(Change detection data)
★ ★ ★
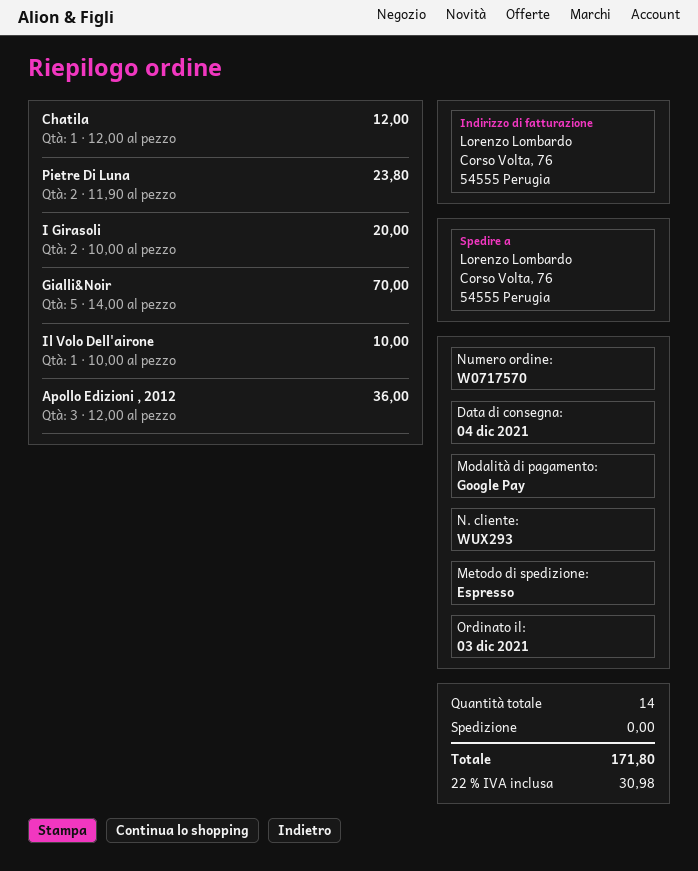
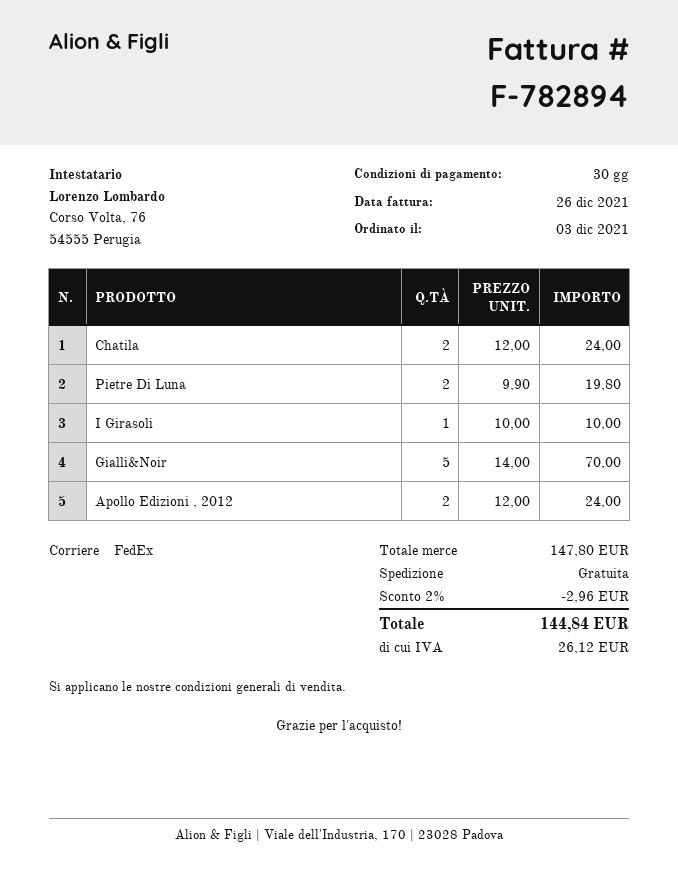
shipping method: express -> FedEx
Chatila: 1 x 12.00 = 12.00 -> 2 x 12.00 = 24.00
Pietre Di Luna: 2 x 11.90 = 23.80 -> 2 x 9.90 = 19.80
I Girasoli: 2 x 10.00 = 20.00 -> 1 x 10.00 = 10.00
Il Volo Dell'airone: 1 x 10.00 = 10.00 -> none
Apollo Edizioni , 2012: 3 x 12.00 = 36.00 -> 2 x 12.00 = 24.00
discount: none -> 2% = 2.96
tax: 30.98 -> 26.12
total: 171.80 -> 144.84

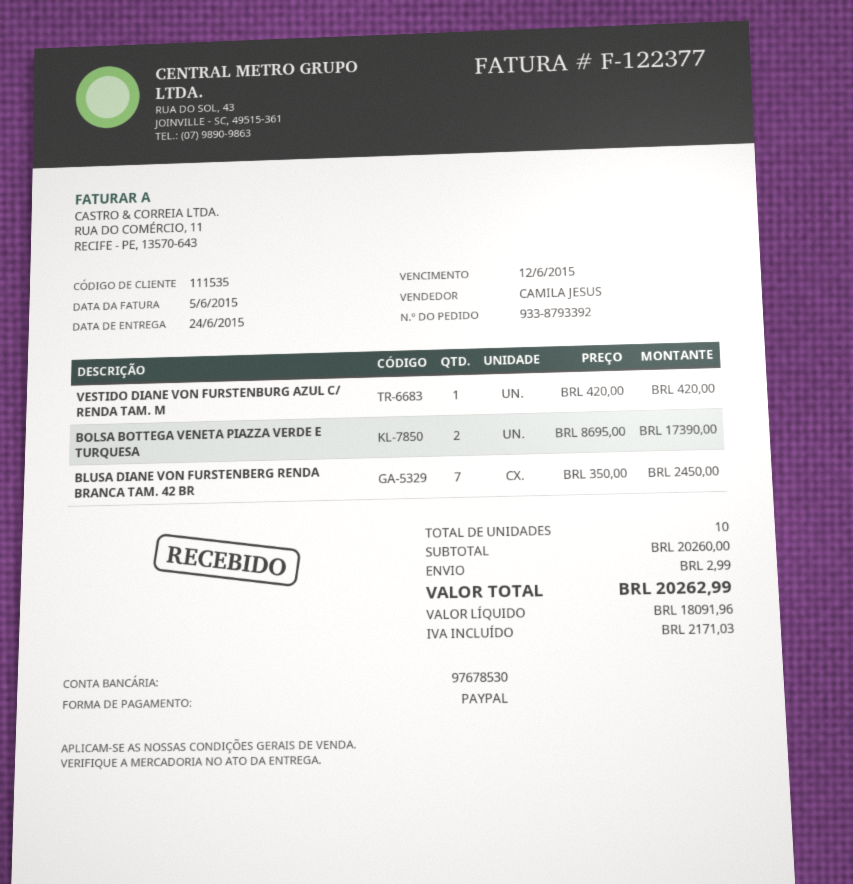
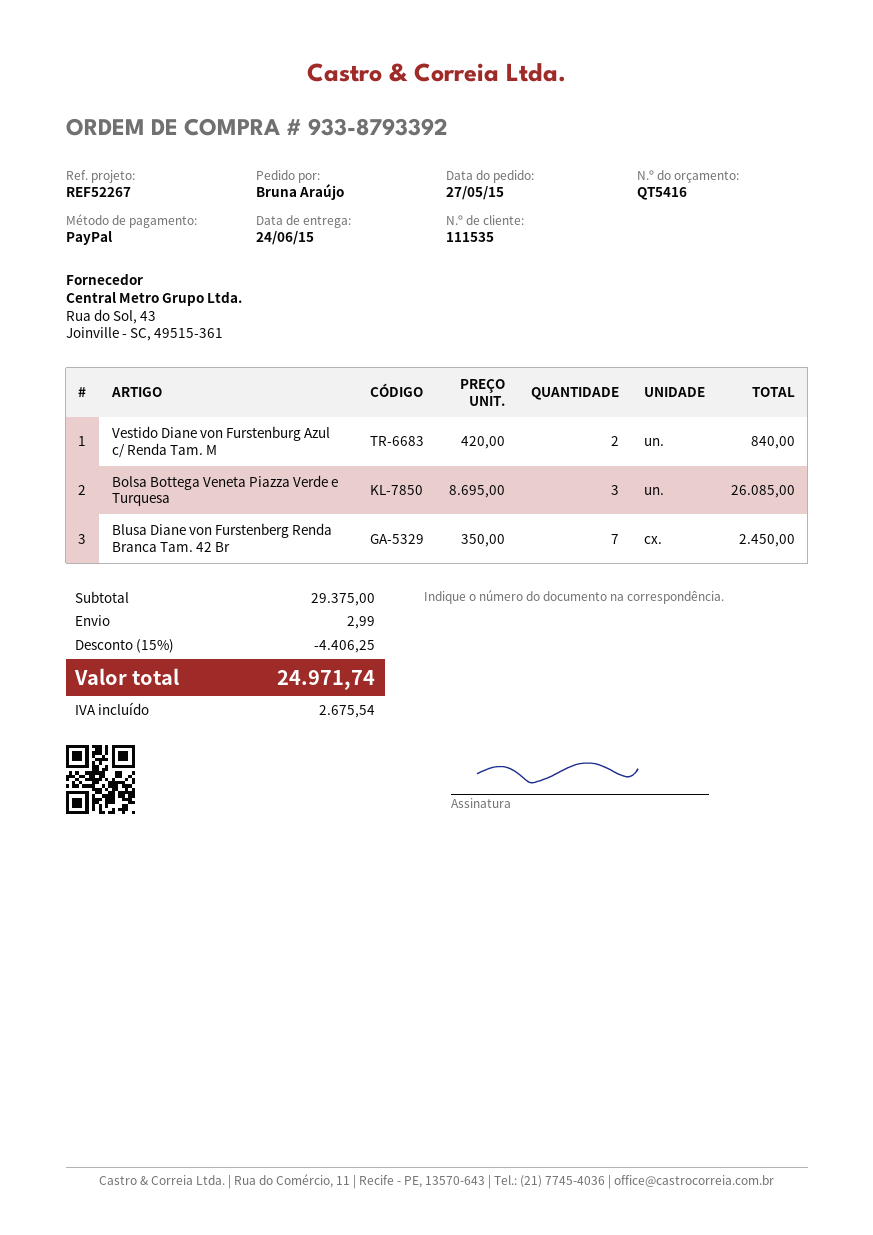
VESTIDO DIANE VON FURSTENBURG AZUL C/ RENDA TAM. M: 1 x 420.00 = 420.00 -> 2 x 420.00 = 840.00
BOLSA BOTTEGA VENETA PIAZZA VERDE E TURQUESA: 2 x 8695.00 = 17390.00 -> 3 x 8695.00 = 26085.00
subtotal: 20260.00 -> 29375.00
discount: none -> 15% = 4406.25
tax: 2171.03 -> 2675.54
total: 20262.99 -> 24971.74

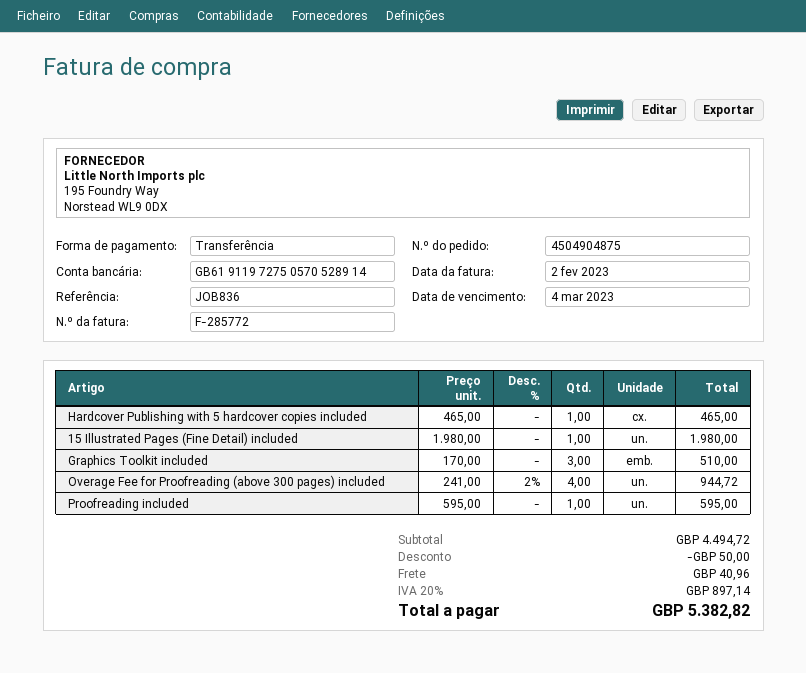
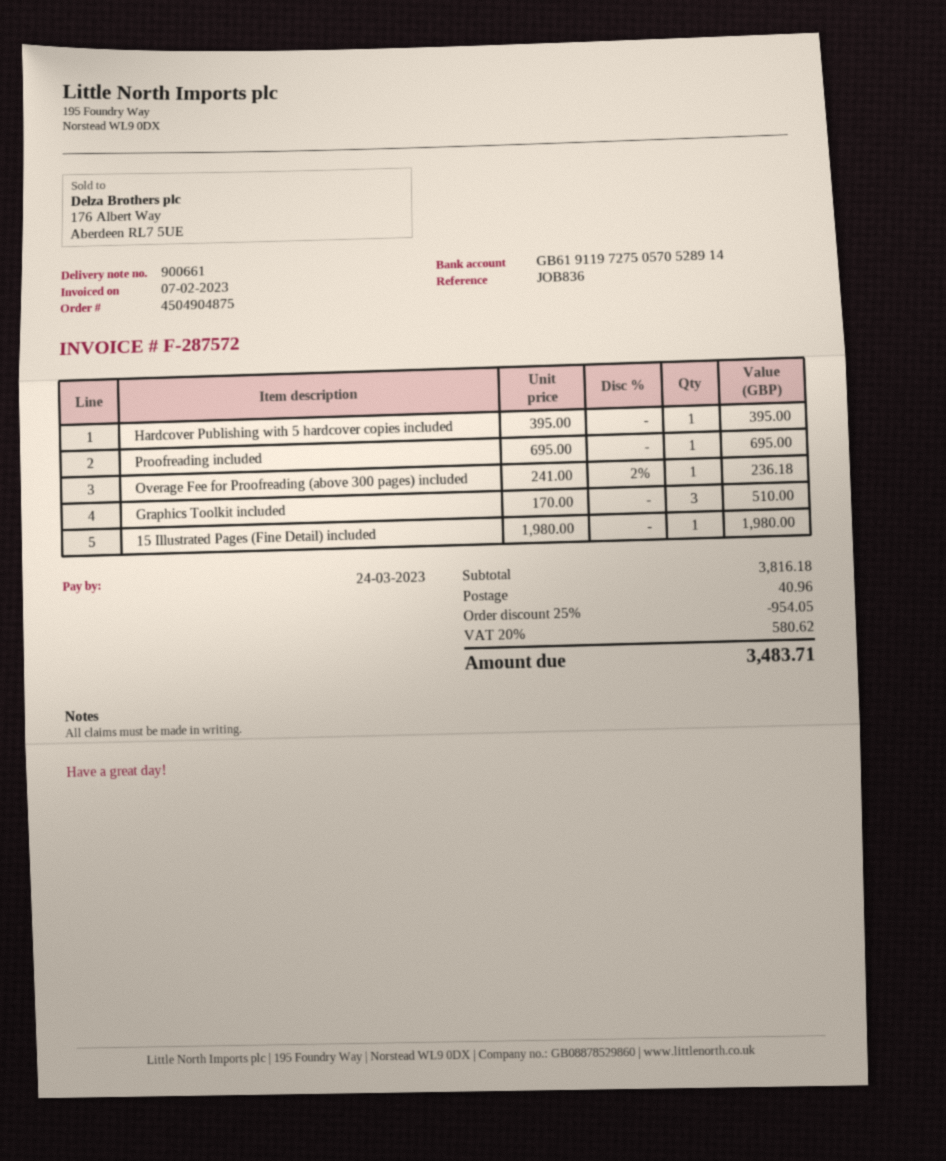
invoice number: F-285772 -> F-287572
invoice date: 2023-02-02 -> 2023-02-07
due date: 2023-03-04 -> 2023-03-24
Hardcover Publishing with 5 hardcover copies included: 1 x 465.00 = 465.00 -> 1 x 395.00 = 395.00
Overage Fee for Proofreading (above 300 pages) included: 4 x 241.00 - 2% = 944.72 -> 1 x 241.00 - 2% = 236.18
Proofreading included: 1 x 595.00 = 595.00 -> 1 x 695.00 = 695.00
subtotal: 4494.72 -> 3816.18
discount: 50.00 -> 954.05
tax: 20% = 897.14 -> 20% = 580.62
total: 5382.82 -> 3483.71

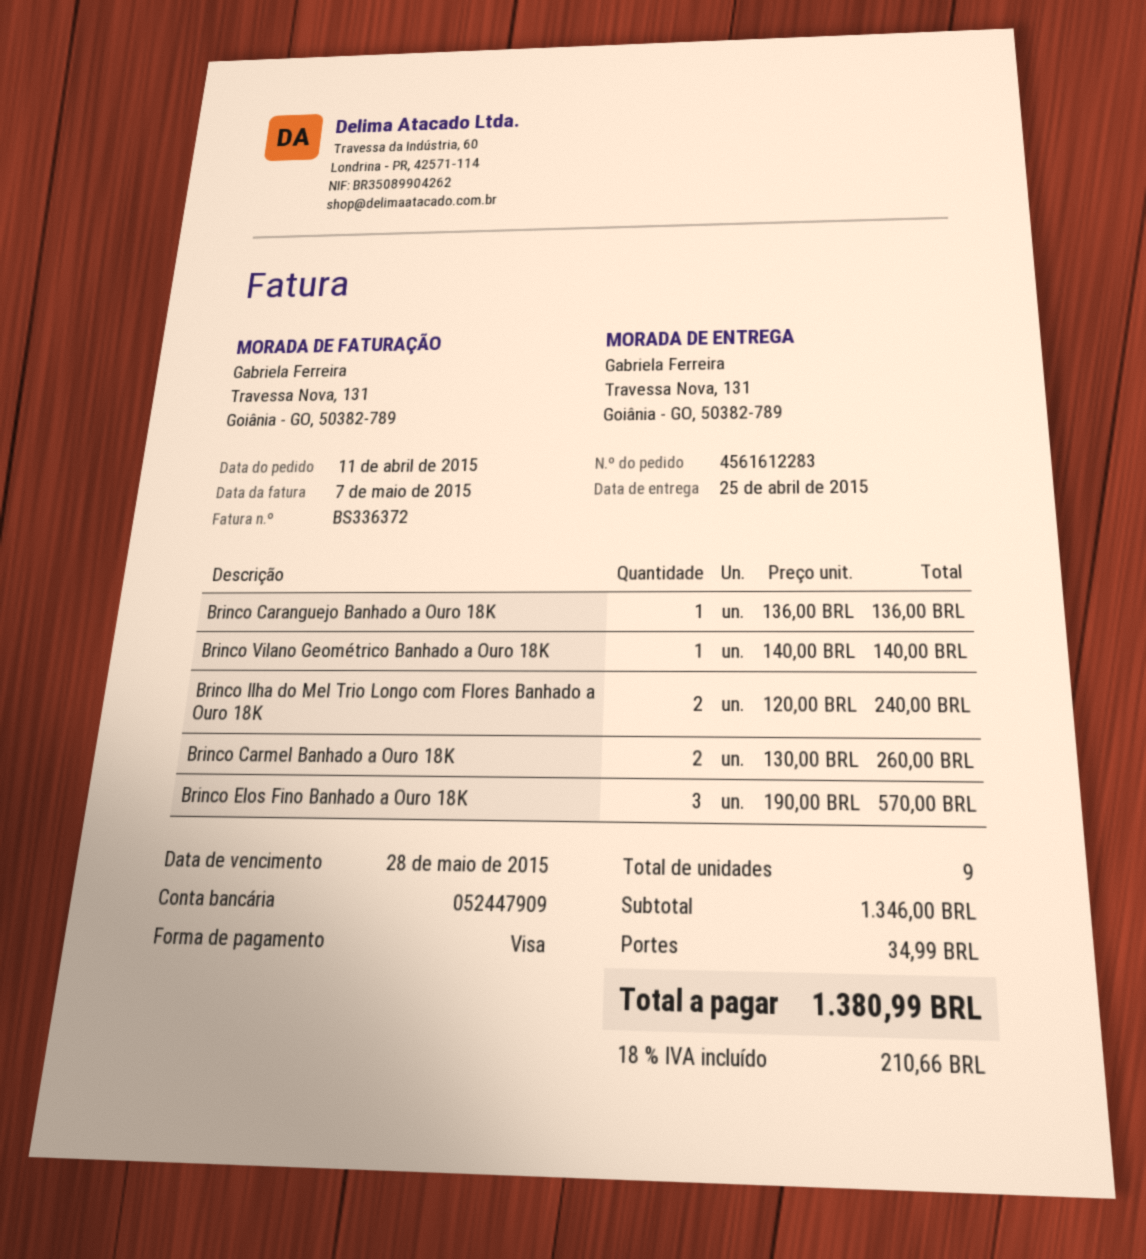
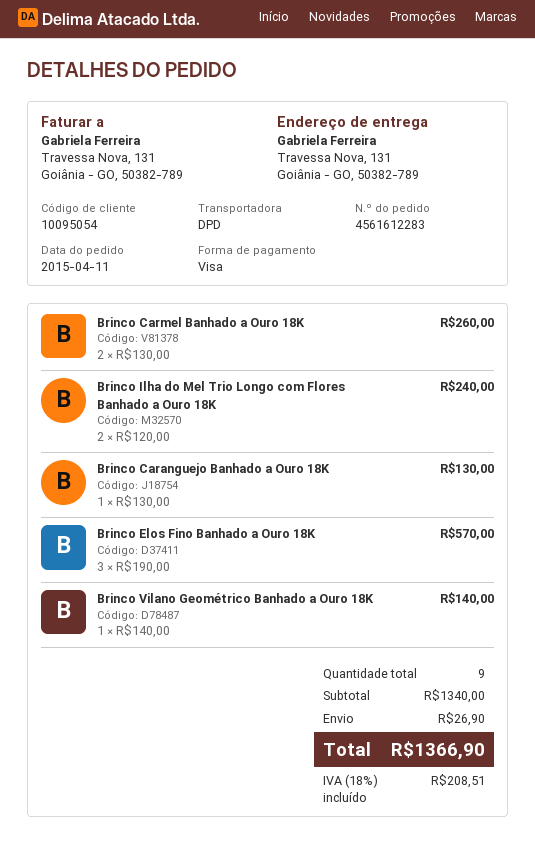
Brinco Caranguejo Banhado a Ouro 18K: 1 x 136.00 = 136.00 -> 1 x 130.00 = 130.00
subtotal: 1346.00 -> 1340.00
shipping: 34.99 -> 26.90
tax: 18% = 210.66 -> 18% = 208.51
total: 1380.99 -> 1366.90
★ ★ ★
What you have to do. Give back every record above word for word, dropping pictures.

Task answer.
shipping method: express -> FedEx
Chatila: 1 x 12.00 = 12.00 -> 2 x 12.00 = 24.00
Pietre Di Luna: 2 x 11.90 = 23.80 -> 2 x 9.90 = 19.80
I Girasoli: 2 x 10.00 = 20.00 -> 1 x 10.00 = 10.00
Il Volo Dell'airone: 1 x 10.00 = 10.00 -> none
Apollo Edizioni , 2012: 3 x 12.00 = 36.00 -> 2 x 12.00 = 24.00
discount: none -> 2% = 2.96
tax: 30.98 -> 26.12
total: 171.80 -> 144.84

VESTIDO DIANE VON FURSTENBURG AZUL C/ RENDA TAM. M: 1 x 420.00 = 420.00 -> 2 x 420.00 = 840.00
BOLSA BOTTEGA VENETA PIAZZA VERDE E TURQUESA: 2 x 8695.00 = 17390.00 -> 3 x 8695.00 = 26085.00
subtotal: 20260.00 -> 29375.00
discount: none -> 15% = 4406.25
tax: 2171.03 -> 2675.54
total: 20262.99 -> 24971.74

invoice number: F-285772 -> F-287572
invoice date: 2023-02-02 -> 2023-02-07
due date: 2023-03-04 -> 2023-03-24
Hardcover Publishing with 5 hardcover copies included: 1 x 465.00 = 465.00 -> 1 x 395.00 = 395.00
Overage Fee for Proofreading (above 300 pages) included: 4 x 241.00 - 2% = 944.72 -> 1 x 241.00 - 2% = 236.18
Proofreading included: 1 x 595.00 = 595.00 -> 1 x 695.00 = 695.00
subtotal: 4494.72 -> 3816.18
discount: 50.00 -> 954.05
tax: 20% = 897.14 -> 20% = 580.62
total: 5382.82 -> 3483.71

Brinco Caranguejo Banhado a Ouro 18K: 1 x 136.00 = 136.00 -> 1 x 130.00 = 130.00
subtotal: 1346.00 -> 1340.00
shipping: 34.99 -> 26.90
tax: 18% = 210.66 -> 18% = 208.51
total: 1380.99 -> 1366.90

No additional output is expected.